0–1 Months: The Period of Nothingness
Whether your site is classified on Day 1 as a resource or a commercial entity—and the vast majority are considered commercial, including nonprofit websites seeking donations—your first month is unlikely to be a high-traffic one. Google is waiting to see what will happen with it, stealthily collecting data to understand your site’s content production and link-acquisition trajectories. Make no mistake that, although few people may arrive at your website from organic search, your actions during this period will affect your site’s future traffic. This is exactly the time when you need to get busy building links. If you do not build links in the first few months, your site will continue to be stagnant until you do build links.
2–4 Months: Behold, a Brave New World
After your site has been around for a couple of months, it has the opportunity to rank for some fairly competitive keywords. The number and competitiveness of keywords depends on the TrustRank you’ve built thus far. In my company’s own campaigns, we usually see an up-and-to-the-right traffic trend begin to form in the first few months, with several hundred different keywords sending traffic by the third or fourth month. This is not time period where you should expect to rank for your most difficult keywords unless you’ve built a lot of great links (think 40 to 50) and you’ve got a very niche business.

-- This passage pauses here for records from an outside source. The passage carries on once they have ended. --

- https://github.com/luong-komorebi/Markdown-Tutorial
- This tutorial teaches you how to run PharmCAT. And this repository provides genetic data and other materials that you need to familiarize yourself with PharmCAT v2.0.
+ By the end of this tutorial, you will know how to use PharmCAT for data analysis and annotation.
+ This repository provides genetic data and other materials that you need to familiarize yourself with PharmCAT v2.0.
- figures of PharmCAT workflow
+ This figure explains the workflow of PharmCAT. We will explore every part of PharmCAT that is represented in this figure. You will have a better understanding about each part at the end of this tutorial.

4–6 Months: The Winds of Trust
If you were building links in a casual, nonaggressive way for the past few months, your site will now be able to rank for a number of valuable keywords. It could even rank for some competitive ones. If you’ve been an animal about link building (50 to 100 links), you could already be on Page 1 for some of your most valuable terms. However, you will almost definitely not be dominating your industry. Yet.
6–12 Months: Dropping Anchor
For the average, hardworking webmaster, this will be a time of great prosperity, where your consistent hard work building links, crafting meta page titles, and optimizing your website for conversion pays off. At this point in a site’s life, it very well may have built enough TrustRank to prove out the viability of SEO for your business. Although your site still won’t rank for huge terms like mesothelioma or airline tickets, it could rank for slightly longer tail terms such as jewelry store los angeles, personalized china, and the like.

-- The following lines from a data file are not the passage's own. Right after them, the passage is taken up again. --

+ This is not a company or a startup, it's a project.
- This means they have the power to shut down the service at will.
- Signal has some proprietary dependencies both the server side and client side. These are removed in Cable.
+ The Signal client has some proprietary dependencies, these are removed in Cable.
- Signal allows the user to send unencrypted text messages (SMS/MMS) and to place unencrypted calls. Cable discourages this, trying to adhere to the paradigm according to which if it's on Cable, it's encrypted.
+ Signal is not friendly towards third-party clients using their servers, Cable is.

1–2 Years: Welcome to the Land of Trust
If you’ve followed the advice in this book, this stretch will be an exciting one for your business. Your traffic graph has seen its biggest lurches upward, and is now moving up in a slower, more steady fashion each month (taking seasonality into account, of course). Google’s door is now 100% open to you, and as long as you keep all of your methods above board, your site has the opportunity to rank for pretty much any keyword. Google now views your site the way society views a young, roguishly handsome businessperson—as impressive and capable of great feats but not as well respected as he will be later on in his career.
2–4 Years: A Seasoned Citizen
By now, your site should have a number of old, trusted links and be a shining member of its community. Not only is it ranking well for uncompetitive and competitive keywords alike, but your site is also a highly sought-after influencer—a site from which any other site would feel privileged to gain a link. These are the good times. With a history of building links in a natural way and continuing to attract links on a regular basis, your site may rise in search results as you please. Your site joins the ranks of those “unbeatable” websites that are always on the first page for the most competitive keywords in an industry.
May this list keep you oriented on the sometimes-dizzying road to top rankings. After publishing Outsmarting Google, I got emails from a number of people who experienced a trajectory very similar to the one in this list. I hope you do, too.